BRIEF DESCRIPTION OF THE SEVERAL VIEWS OF THE DRAWINGS
[0011] A general architecture that implements the various feature
of the invention will now be described with reference to the
drawings. The drawings and the associated descriptions are provided
to illustrate embodiments of the invention and not to limit the
scope of the invention.
[0012] FIG. 1 is an exemplary schematic diagram for explaining an
example of an antenna switching system according to an
embodiment.
[0013] FIG. 2 is an exemplary schematic diagram showing a receiving
characteristic of the antenna switching system in FIG. 1.
[0014] FIG. 3 is an exemplary schematic diagram for explaining
another embodiment of the antenna switching system shown in FIG.
1.
[0015] FIG. 4 is an exemplary schematic diagram for explaining
further another embodiment of the antenna switching system shown in
FIG. 1.
[0016] FIG. 5 is an exemplary schematic diagram for explaining
further another embodiment of the antenna switching system shown in
FIG. 1.
[0017] FIG. 6 is an exemplary schematic diagram for explaining
further another embodiment of the antenna switching system shown in
FIG. 1.
DETAILED DESCRIPTION
[0018] Embodiments according to the invention will be described
hereinafter with reference to the accompanying drawings.

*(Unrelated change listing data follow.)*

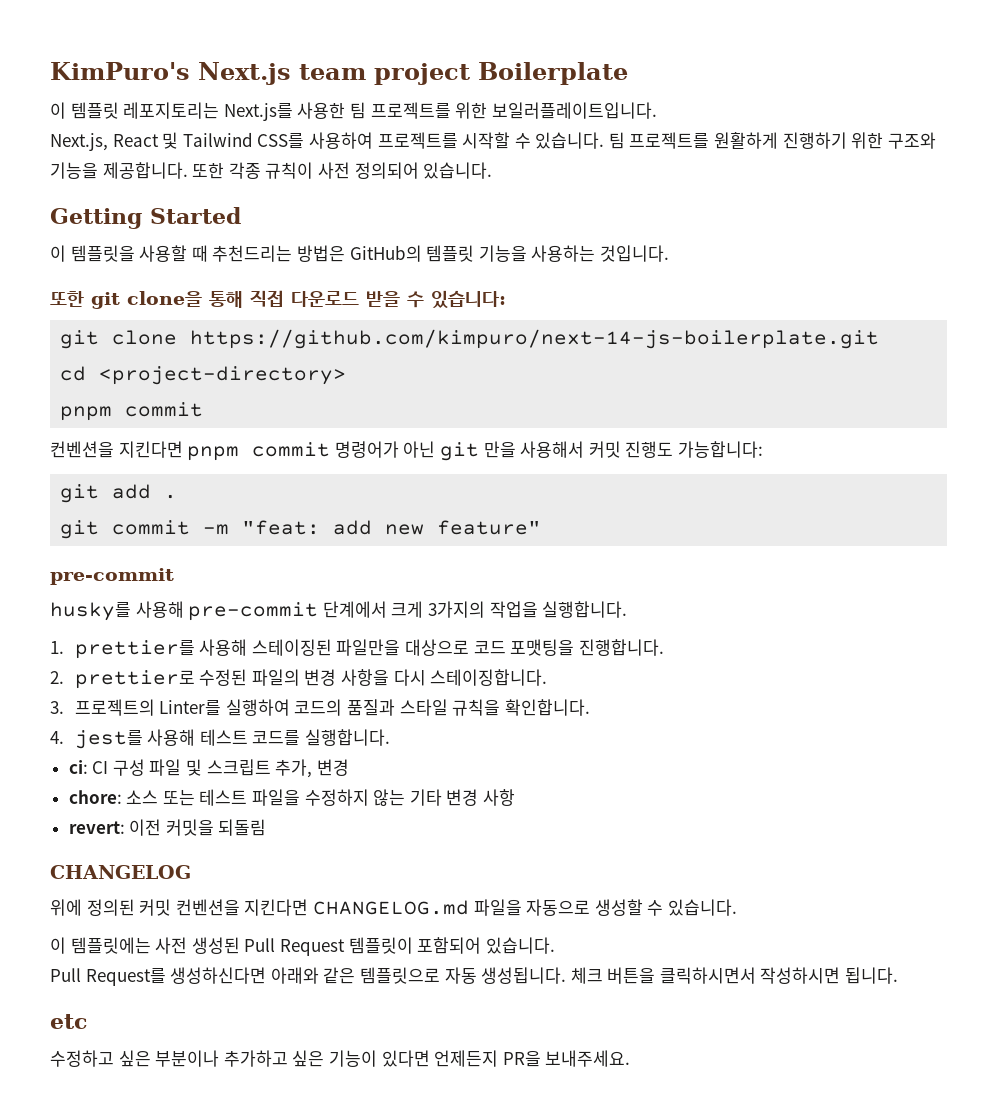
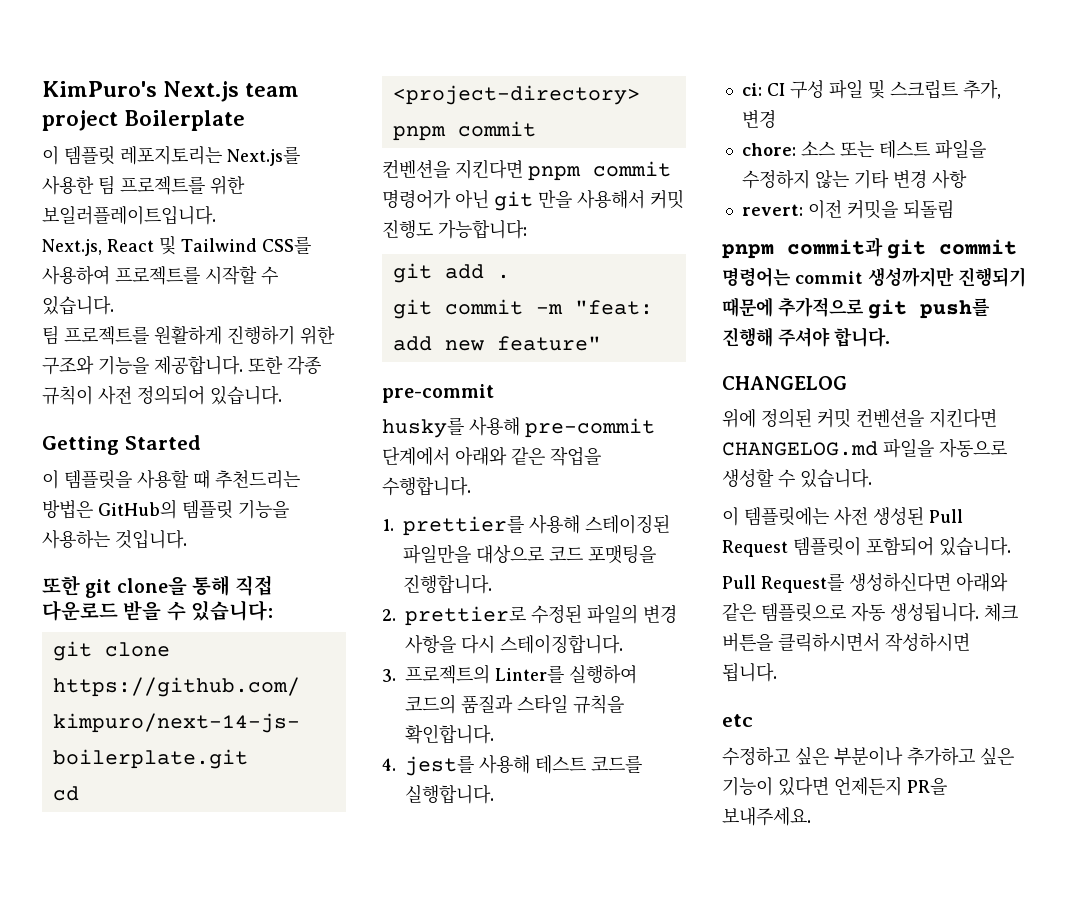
- Next.js, React 및 Tailwind CSS를 사용하여 프로젝트를 시작할 수 있습니다. 팀 프로젝트를 원활하게 진행하기 위한 구조와 기능을 제공합니다.
+ Next.js, React 및 Tailwind CSS를 사용하여 프로젝트를 시작할 수 있습니다.
+ 팀 프로젝트를 원활하게 진행하기 위한 구조와 기능을 제공합니다.
- husky를 사용해 pre-commit 단계에서 크게 3가지의 작업을 실행합니다.
+ husky를 사용해 pre-commit 단계에서 아래와 같은 작업을 수행합니다.
+ pnpm commit과 git commit 명령어는 commit 생성까지만 진행되기 때문에 추가적으로 git push를 진행해 주셔야 합니다.

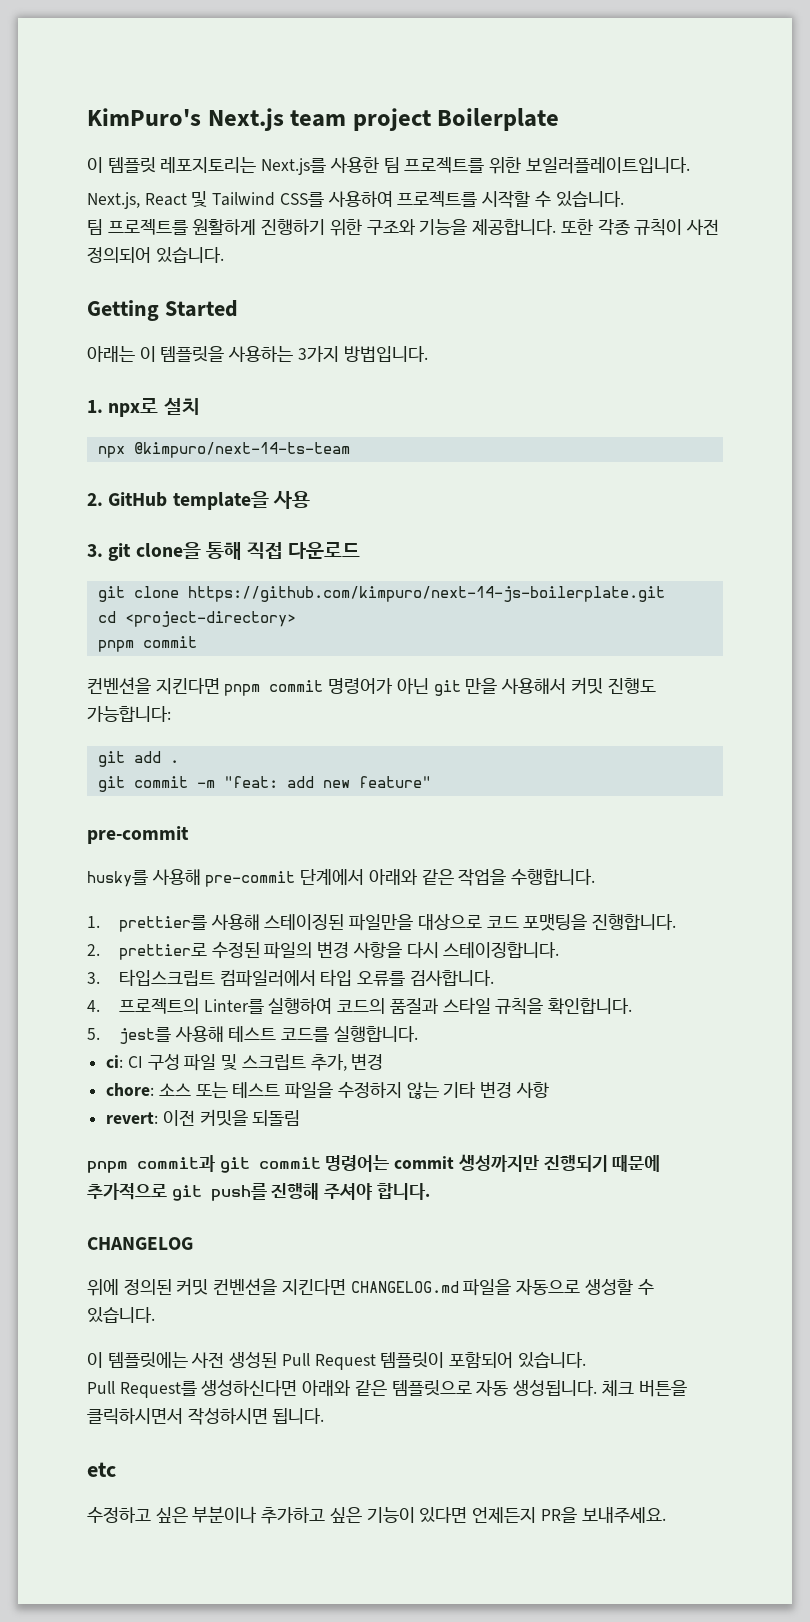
- 이 템플릿을 사용할 때 추천드리는 방법은 GitHub의 템플릿 기능을 사용하는 것입니다.
- 또한 git clone을 통해 직접 다운로드 받을 수 있습니다:
+ 아래는 이 템플릿을 사용하는 3가지 방법입니다.
+ 1. npx로 설치
+ npx @kimpuro/next-14-ts-team
+ 2. GitHub template을 사용
+ 3. git clone을 통해 직접 다운로드
- 3. 프로젝트의 Linter를 실행하여 코드의 품질과 스타일 규칙을 확인합니다.
+ 3. 타입스크립트 컴파일러에서 타입 오류를 검사합니다.
+ 4. 프로젝트의 Linter를 실행하여 코드의 품질과 스타일 규칙을 확인합니다.
- 4. jest를 사용해 테스트 코드를 실행합니다.
+ 5. jest를 사용해 테스트 코드를 실행합니다.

[0019] An antenna switching system (circuit module unit) according
to a first embodiment includes an antenna unit 1, a receiving unit
2 and a feeder line 3 as shown in FIG. 1. The feeder line 3 is, for
example, a coaxial cable, which connects the antenna unit 1 and the
receiving unit 2 with each other.
[0020] The antenna unit 1 includes: first and second antennas 4 and
5; and a switching circuit 6 for switching the antennas. The
antennas 4 and 5 are provided for the following reason. That is,
when a band to be received is, for example, a UHF band (470-770
MHz), it is difficult to obtain a desired characteristic only by a
single antenna. Particularly, assume that an antenna is built in a
small-sized mobile apparatus such as a cellular phone. Since the
antenna is requested to be miniaturized, the miniaturized antenna
cannot cover the whole band. It is therefore useful to switch two
antennas by means of a switching circuit.
[0021] A feed terminal 7 of the antenna 4 is connected to an input
terminal 12(in) of an SPDT (Single Pole Double Throw) IC 12 through
a DC-cutting capacitor 9. For example, the SPDT IC 12 includes an
FET (Field Effect Transistor).
[0022] A feed terminal 8 of the antenna 5 is connected to the
cathode side of a switching diode 11 and a resistor 22 through a
DC-cutting capacitor 10. The other end of the resistor 22 is
grounded.
[0023] The anode side of the switching diode 11 is connected to an
output terminal 13 of the SPDT IC 12 through a DC-cutting capacitor
16. The same anode side is also connected to a control terminal 14
of the SPDT IC 12 through a resistor 17. The other control terminal
15 of the SPDT IC is grounded.
[0024] The receiving unit 2 has a receiving circuit 23. An input
terminal 18 connected to the receiving circuit 23 through a
DC-cutting capacitor 19 is connected to the feeder line 3 connected
among the anode side of the switching diode 11, the DC-cutting
capacitor 16 connected to the output terminal 13 of the SPDT IC 12,
and the resistor 17.
[0025] The receiving circuit 23 includes a control output terminal
(output terminal) 21 capable of sending a control signal for
switching the switching circuit 6. The receiving circuit 23 can
perform switching control upon the SPDT IC 12 and the switching
diode 11 (switch the both) in accordance with a control signal
output from the output terminal 21.
[0026] In the SPDT IC 12, electric continuity is established
between input and output (12(in)-13) when the two control terminals
14 and 15 are in "Low level", while electric discontinuity is
established between the same input and output when the control
terminal 14 is in "High level" and the control terminal 15 is in
"Low level".
[0027] Next, the operation of the embodiment of the invention will
be described in detail with reference to FIGS. 1 and 2. In FIG. 2,
a characteristic 24 designates a return loss characteristic in view
from the feed terminal 7 of the antenna 4, and a characteristic 25
designates a return loss characteristic in view from the feed
terminal 8 of the antenna 5. Not to say, the characteristic 24
corresponds to a frequency of a first frequency band of the whole
receivable band, and the characteristic 25 corresponds to a
frequency of a second frequency band at least a part of which does
not overlap the first frequency band.
[0028] First, description will be made about the operation when the
reception frequency is in the band of the characteristic 24.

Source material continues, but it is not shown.